> [PROBLEM DETAILS] Write out every line below that includes the word "solid".

> [DATA PROVIDED]

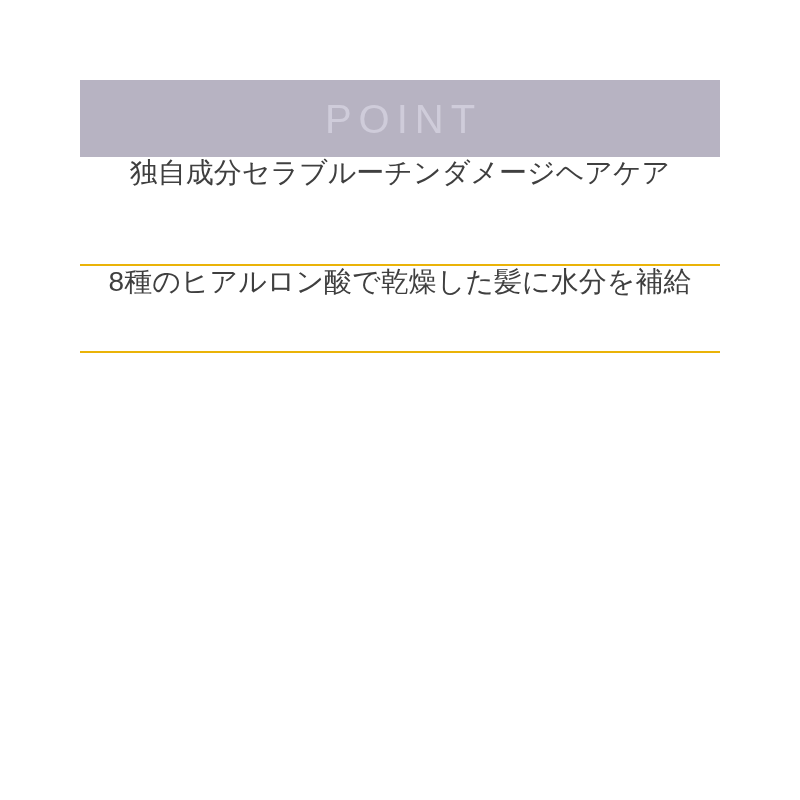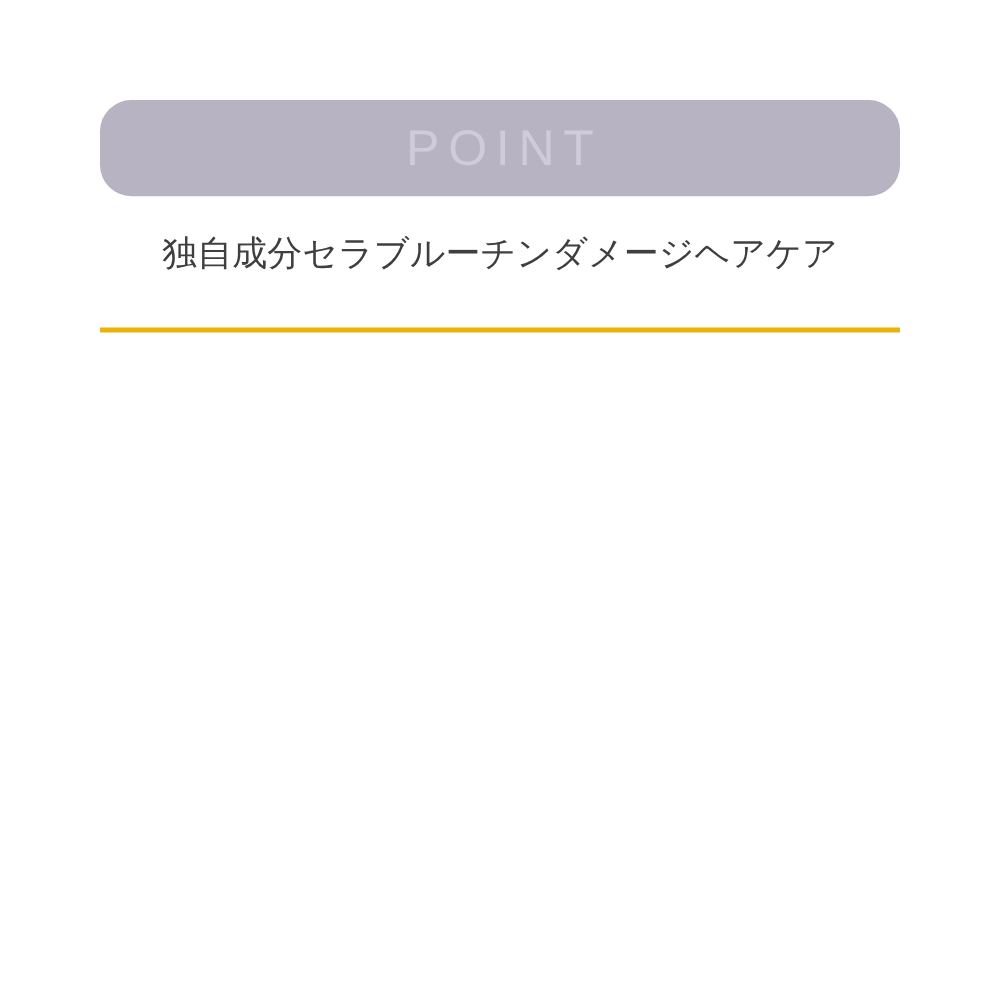--- a/index.html
+++ b/index.html
@@ -22,39 +22,38 @@
     left: 80px;
     top: 80px;
     width: 640px;
   }
   .point-header {
     height: 77px;
     background: #b7b3c2;
     display: flex;
     align-items: center;
     justify-content: center;
-    border-radius: 25px;
   }
   .point-header .title {
     font-size: 40px;
     font-weight: 300;
     letter-spacing: 7px;
     padding-left: 7px; 
     color: #cfccda;
     line-height: 1;
   }
   .point-list {
     width: 100%;
   }
   .point-row {
     box-sizing: border-box;
     height: 87px;
-    border-bottom: 4px solid #eab308;
+    border-bottom: 2px solid #eab308;
     display: flex;
-    align-items: center;
+    align-items: flex-start;
     justify-content: center;
     padding-bottom: 12px;
   }
   .point-row.first {
     height: 109px;
   }
   .point-text {
     font-size: 28px;
     line-height: 1.15;
     color: #3f3f3f;
@@ -68,16 +67,19 @@
   <div class="point-panel">
 
     <div class="point-header">
       <div class="title">POINT</div>
     </div>
 
     <div class="point-list">
       <div class="point-row first">
         <div class="point-text">独自成分セラブルーチンダメージヘアケア</div>
       </div>
+      <div class="point-row">
+        <div class="point-text">8種のヒアルロン酸で乾燥した髪に水分を補給</div>
+      </div>
     </div>
 
   </div>
 </div>
 
 </body></html>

> [THE COMPLETED TASK]
-    border-bottom: 4px solid #eab308;
+    border-bottom: 2px solid #eab308;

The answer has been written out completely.